- [YOUR GOAL] The answer is an exact repeat of the entries below, with the pictures omitted.

- [RECORDS FOR THE EXERCISE]
- - -

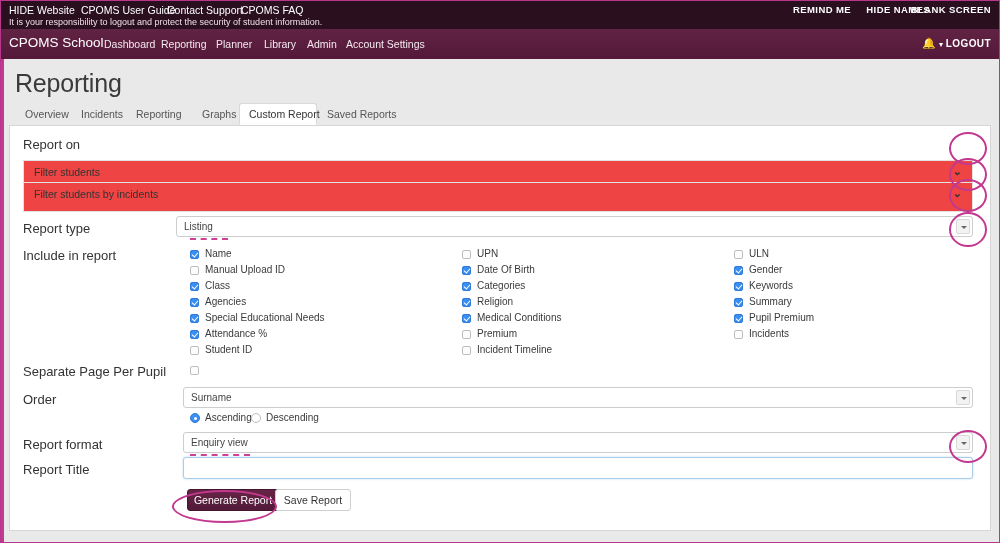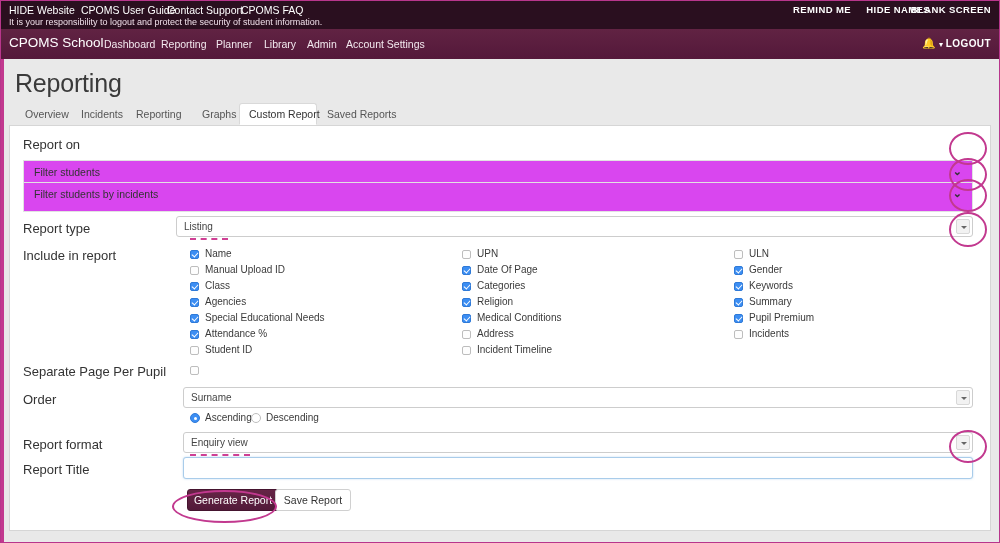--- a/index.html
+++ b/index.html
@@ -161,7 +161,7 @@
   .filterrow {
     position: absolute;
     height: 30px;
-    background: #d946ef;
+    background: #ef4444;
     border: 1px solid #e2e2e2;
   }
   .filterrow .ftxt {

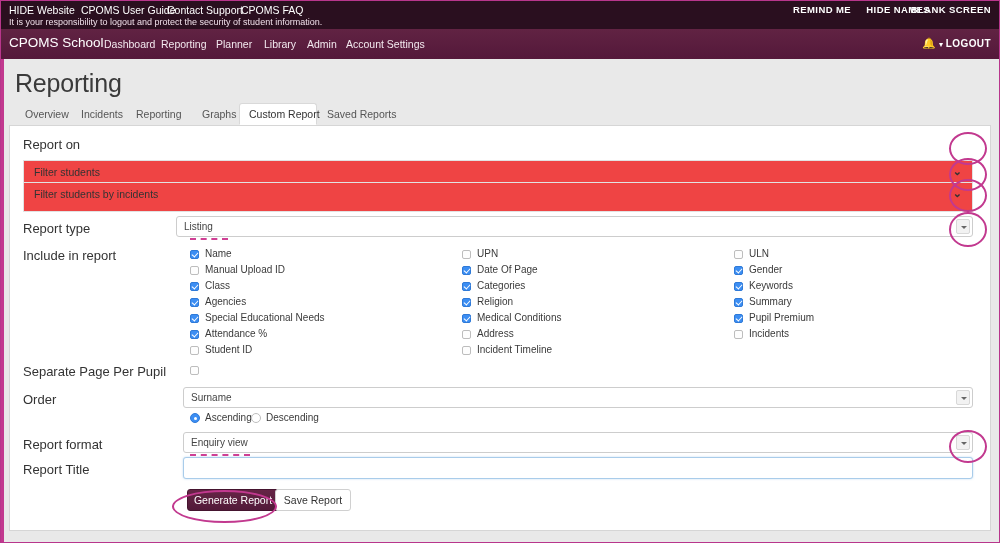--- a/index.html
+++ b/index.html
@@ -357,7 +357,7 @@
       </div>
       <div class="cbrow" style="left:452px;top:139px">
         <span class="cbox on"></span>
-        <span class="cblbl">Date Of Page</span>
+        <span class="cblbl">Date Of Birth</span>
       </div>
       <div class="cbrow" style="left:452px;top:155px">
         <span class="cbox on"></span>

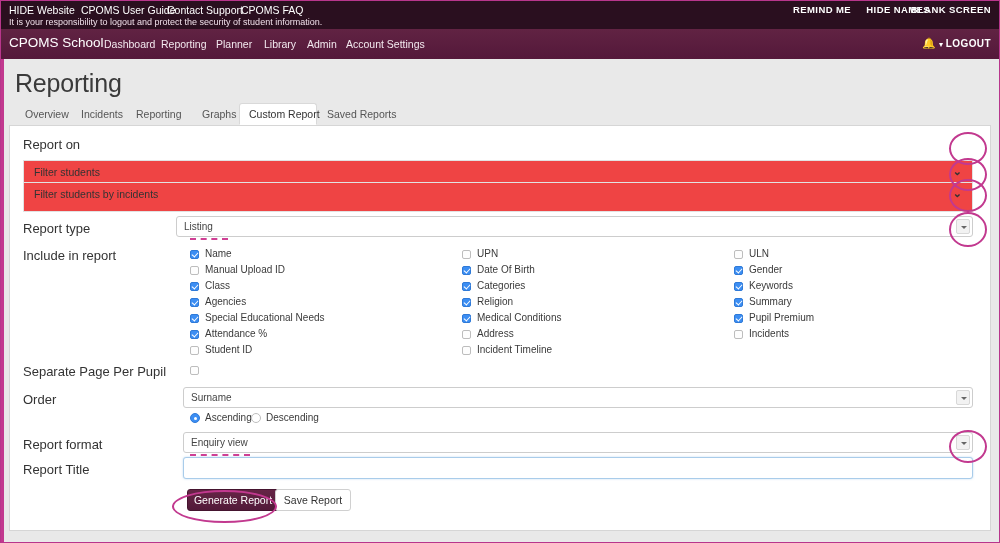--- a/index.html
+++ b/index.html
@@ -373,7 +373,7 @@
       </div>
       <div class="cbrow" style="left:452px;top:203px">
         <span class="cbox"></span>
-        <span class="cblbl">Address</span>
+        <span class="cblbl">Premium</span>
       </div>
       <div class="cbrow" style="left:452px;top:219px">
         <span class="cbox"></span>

- - -

- [EXERCISE SOLUTION]
--- a/index.html
+++ b/index.html
@@ -161,7 +161,7 @@
   .filterrow {
     position: absolute;
     height: 30px;
-    background: #d946ef;
+    background: #ef4444;
     border: 1px solid #e2e2e2;
   }
   .filterrow .ftxt {

--- a/index.html
+++ b/index.html
@@ -357,7 +357,7 @@
       </div>
       <div class="cbrow" style="left:452px;top:139px">
         <span class="cbox on"></span>
-        <span class="cblbl">Date Of Page</span>
+        <span class="cblbl">Date Of Birth</span>
       </div>
       <div class="cbrow" style="left:452px;top:155px">
         <span class="cbox on"></span>

--- a/index.html
+++ b/index.html
@@ -373,7 +373,7 @@
       </div>
       <div class="cbrow" style="left:452px;top:203px">
         <span class="cbox"></span>
-        <span class="cblbl">Address</span>
+        <span class="cblbl">Premium</span>
       </div>
       <div class="cbrow" style="left:452px;top:219px">
         <span class="cbox"></span>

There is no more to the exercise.